(DATA UNDER STUDY Opens)

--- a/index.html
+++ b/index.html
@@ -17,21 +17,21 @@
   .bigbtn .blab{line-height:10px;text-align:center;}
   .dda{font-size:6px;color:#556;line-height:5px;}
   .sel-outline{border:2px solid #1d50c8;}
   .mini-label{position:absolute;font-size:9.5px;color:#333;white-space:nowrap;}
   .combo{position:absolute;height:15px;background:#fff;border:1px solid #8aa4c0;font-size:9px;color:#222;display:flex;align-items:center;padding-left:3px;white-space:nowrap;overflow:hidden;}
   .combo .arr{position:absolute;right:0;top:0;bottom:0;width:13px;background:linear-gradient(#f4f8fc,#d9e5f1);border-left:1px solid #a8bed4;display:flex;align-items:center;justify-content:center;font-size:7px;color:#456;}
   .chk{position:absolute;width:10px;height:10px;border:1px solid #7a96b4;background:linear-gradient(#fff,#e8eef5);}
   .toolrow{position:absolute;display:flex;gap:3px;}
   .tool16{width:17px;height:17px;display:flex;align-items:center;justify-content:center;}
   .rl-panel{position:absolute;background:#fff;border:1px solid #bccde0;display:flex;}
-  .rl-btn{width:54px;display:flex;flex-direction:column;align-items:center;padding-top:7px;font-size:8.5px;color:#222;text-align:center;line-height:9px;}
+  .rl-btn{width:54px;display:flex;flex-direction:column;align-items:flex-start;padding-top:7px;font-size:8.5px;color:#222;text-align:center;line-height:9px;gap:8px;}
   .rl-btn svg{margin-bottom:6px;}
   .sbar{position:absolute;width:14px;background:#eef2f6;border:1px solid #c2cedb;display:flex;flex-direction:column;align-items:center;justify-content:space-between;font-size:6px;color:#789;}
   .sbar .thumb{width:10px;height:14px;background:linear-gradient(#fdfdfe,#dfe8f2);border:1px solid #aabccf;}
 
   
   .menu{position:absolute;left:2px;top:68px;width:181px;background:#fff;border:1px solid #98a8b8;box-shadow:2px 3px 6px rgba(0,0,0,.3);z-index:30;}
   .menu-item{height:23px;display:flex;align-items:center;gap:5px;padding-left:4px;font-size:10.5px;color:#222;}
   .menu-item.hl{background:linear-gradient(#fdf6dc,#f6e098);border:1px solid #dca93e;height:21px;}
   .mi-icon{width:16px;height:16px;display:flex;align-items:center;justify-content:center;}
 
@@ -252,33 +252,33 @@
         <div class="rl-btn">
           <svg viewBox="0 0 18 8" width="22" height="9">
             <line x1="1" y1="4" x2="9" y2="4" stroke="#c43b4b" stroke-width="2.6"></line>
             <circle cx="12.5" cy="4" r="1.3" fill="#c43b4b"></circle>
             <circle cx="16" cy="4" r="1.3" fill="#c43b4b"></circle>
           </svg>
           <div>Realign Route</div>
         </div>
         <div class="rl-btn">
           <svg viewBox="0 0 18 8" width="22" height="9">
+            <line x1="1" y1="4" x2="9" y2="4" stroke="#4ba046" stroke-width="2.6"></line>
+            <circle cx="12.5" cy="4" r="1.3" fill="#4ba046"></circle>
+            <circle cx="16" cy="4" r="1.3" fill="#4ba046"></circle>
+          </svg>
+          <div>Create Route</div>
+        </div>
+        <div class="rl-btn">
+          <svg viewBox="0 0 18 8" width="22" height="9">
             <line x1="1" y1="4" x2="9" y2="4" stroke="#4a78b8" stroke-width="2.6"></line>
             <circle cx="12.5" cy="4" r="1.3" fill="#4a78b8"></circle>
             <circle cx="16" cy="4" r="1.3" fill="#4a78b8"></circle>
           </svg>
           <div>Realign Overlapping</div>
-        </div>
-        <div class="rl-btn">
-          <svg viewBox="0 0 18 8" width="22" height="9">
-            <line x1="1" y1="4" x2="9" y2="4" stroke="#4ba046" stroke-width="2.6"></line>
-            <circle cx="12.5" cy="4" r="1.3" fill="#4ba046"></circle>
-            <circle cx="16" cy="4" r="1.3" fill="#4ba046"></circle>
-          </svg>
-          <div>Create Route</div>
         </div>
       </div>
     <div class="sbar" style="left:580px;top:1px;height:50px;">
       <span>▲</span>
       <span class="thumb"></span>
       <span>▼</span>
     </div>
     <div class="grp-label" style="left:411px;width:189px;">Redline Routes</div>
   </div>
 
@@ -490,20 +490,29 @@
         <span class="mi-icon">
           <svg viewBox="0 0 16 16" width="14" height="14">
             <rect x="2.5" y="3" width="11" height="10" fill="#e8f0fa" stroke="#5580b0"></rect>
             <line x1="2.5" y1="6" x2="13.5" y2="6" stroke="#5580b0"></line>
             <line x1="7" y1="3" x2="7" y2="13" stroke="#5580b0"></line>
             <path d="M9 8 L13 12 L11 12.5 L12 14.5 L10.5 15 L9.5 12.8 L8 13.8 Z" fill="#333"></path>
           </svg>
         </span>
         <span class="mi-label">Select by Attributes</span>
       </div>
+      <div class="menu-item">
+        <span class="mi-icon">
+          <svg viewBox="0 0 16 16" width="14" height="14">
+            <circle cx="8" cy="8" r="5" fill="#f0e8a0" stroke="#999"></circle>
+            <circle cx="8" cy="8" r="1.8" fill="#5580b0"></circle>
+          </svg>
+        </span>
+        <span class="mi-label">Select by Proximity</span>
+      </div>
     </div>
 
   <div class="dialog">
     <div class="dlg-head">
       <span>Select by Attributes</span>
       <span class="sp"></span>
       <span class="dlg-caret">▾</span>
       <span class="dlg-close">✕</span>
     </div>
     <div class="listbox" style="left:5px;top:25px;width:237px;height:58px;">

(DATA UNDER STUDY Closes)
(DATA UNDER STUDY Opens)

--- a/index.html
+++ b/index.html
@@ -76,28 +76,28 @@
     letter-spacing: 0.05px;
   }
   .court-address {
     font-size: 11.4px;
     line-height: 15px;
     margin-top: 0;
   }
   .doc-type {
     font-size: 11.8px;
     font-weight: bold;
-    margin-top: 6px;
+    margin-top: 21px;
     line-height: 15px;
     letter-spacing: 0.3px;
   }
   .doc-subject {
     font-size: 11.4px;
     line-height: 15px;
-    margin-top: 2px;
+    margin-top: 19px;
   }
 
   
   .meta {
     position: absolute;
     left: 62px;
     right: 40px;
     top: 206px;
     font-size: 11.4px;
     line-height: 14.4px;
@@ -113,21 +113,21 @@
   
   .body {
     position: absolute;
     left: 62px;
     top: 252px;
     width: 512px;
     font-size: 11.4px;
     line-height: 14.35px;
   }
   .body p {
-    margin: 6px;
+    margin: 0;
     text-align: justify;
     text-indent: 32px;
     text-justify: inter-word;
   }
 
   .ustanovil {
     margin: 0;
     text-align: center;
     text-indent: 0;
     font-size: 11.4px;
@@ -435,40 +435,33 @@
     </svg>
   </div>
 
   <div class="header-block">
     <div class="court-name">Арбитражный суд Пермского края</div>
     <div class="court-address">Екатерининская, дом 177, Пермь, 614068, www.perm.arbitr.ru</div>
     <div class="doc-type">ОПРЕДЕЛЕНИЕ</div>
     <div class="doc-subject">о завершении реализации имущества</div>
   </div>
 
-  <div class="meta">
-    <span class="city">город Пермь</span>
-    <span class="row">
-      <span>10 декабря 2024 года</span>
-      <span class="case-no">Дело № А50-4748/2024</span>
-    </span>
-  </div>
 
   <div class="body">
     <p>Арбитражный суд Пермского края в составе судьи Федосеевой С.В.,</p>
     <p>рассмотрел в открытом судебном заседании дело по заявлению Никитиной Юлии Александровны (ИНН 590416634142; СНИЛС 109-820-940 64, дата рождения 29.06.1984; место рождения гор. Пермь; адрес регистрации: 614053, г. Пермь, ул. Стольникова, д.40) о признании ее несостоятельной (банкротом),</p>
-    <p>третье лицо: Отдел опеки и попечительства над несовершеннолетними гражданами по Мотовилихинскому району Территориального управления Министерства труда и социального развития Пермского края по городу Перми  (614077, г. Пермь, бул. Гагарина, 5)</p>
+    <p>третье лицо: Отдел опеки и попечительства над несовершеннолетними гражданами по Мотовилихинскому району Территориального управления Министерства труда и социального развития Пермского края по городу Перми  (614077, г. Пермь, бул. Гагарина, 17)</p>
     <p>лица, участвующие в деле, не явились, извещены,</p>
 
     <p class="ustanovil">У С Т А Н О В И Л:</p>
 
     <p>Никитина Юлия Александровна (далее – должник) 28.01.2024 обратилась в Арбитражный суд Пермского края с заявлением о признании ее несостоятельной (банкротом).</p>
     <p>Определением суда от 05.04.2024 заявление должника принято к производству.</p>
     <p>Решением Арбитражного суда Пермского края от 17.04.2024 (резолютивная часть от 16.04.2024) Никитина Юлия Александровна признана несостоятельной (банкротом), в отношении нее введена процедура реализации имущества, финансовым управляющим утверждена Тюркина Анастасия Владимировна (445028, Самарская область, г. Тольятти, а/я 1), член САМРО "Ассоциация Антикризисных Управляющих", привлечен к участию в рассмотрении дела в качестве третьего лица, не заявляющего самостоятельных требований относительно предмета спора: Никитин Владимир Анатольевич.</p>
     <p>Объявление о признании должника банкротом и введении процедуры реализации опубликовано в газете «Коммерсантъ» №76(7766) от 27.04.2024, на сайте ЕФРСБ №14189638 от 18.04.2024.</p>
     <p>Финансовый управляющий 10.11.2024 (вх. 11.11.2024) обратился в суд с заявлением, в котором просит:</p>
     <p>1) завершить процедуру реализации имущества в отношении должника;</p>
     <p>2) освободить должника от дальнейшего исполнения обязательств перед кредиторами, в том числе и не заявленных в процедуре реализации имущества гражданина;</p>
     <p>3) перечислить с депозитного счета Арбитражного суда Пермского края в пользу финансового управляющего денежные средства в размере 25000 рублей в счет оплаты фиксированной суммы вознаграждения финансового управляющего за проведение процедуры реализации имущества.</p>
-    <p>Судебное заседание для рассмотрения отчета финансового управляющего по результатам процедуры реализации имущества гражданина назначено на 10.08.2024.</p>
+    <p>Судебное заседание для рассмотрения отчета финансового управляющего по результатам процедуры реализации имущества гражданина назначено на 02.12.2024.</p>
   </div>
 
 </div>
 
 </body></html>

(DATA UNDER STUDY Closes)

** AIM OF THE EXERCISE **
The job is to copy each line from the material above that holds the word "type".

** SOLUTION TO THIS EXERCISE **
   .doc-type {
     <div class="doc-type">ОПРЕДЕЛЕНИЕ</div>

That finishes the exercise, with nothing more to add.